Re: For review: Tagging text with no language

Just for the record, the history of the zxx semantic is as follows.

I needed a tag to indicate that the audio track of a film was "silent" 
while the subtitles of the film were in English, French, etc. In this 
scenario, the audio track has "no linguistic content" though the title 
cards that describe the words the silent film actors are supposed to be 
reading have their own language code (these films were localized so the 
audio track always had "no linguistic content" while the title cards may 
have been in French, German, etc.) -- at least this was Peter Constable's 
interpretation and after this discussion, he applied for the tag. 

However, at the time, I disagreed with Peter and felt it was more useful 
in my industry to define a tag for our needs using the "Q" space of ISO 
639-2. "Silent" is not the same thing as "no linguistic content" and has 
more meaning in my industry. This industry-specific tag does not belong in 
the ISO standard, so I did not make an application there. In my mind, a 
film with "no linguistic content" would be a film such as "Koyaanisqatsi" 
where there may be chants and songs, but there is no linguistic narrative 
advancing anything resembling your average Hollywood plot. 

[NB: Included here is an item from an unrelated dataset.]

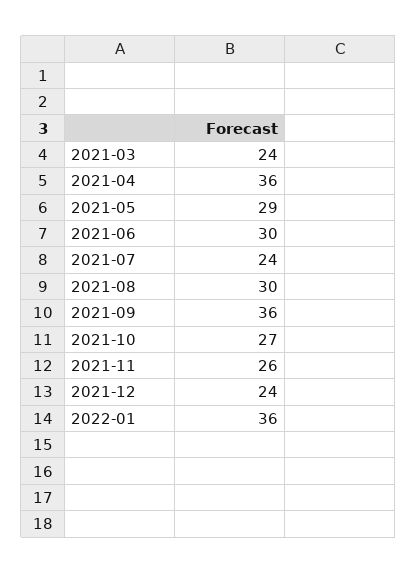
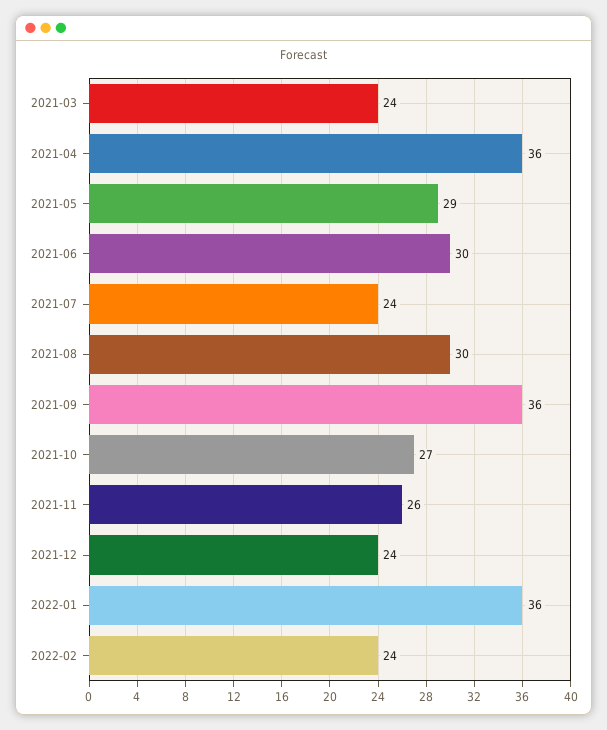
2022-02: none -> 24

I think that perhaps the semantic of this tag has changed slightly since 
its inception so I'm sending this refresher on the history of the tag, for 
what it's worth.

Regards,

Karen Broome
Metadata Systems Designer
Sony Pictures Entertainment
310.244.4384

www-international-request@w3.org wrote on 04/11/2007 01:24:27 PM:

> 
> Mark Davis scripsit:
> 
> > I believe that that is adding an interpretation to "und" which is not
> > borne out by either the source standards, nor in common usage.
> 
> ISO 639-2 says merely "Undetermined", but this is placed in a column
> labeled "English name of language", so I think it's fair to read it
> as "Undetermined language".  But ISO 639-3 is, I think, definitive.
> http://www.sil.org/iso639-3/scope.asp#S says (in part):
> 
>    The identifier [und] (undetermined) is provided for those
>    situations in which a language or languages must be indicated
>    but the *language* cannot be identified [emphasis added].
> 
> By contrast, "zxx" is explained in the next sentence thus:
> 
>    The identifier [zxx] (no linguistic content) may be applied in a
>    situation in which a language identifier is required by system
>    definition, but the item being described does not actually
>    contain linguistic content.
> 
> In any case, the document I'm commenting on says that "zxx" is
> non-linguistic content, and that "und" and "" are synonymous and
> represent linguistic content.  Whatever "und" may or may not mean,
> I think there's no doubt that "" can be applied to both linguistic
> and non-linguistic content.
> 
> -- 
> You escaped them by the will-death              John Cowan
> and the Way of the Black Wheel.                 cowan@ccil.org
> I could not.  --Great-Souled Sam http://www.ccil.org/~cowan
> 
> 

Received on Wednesday, 11 April 2007 21:13:30 UTC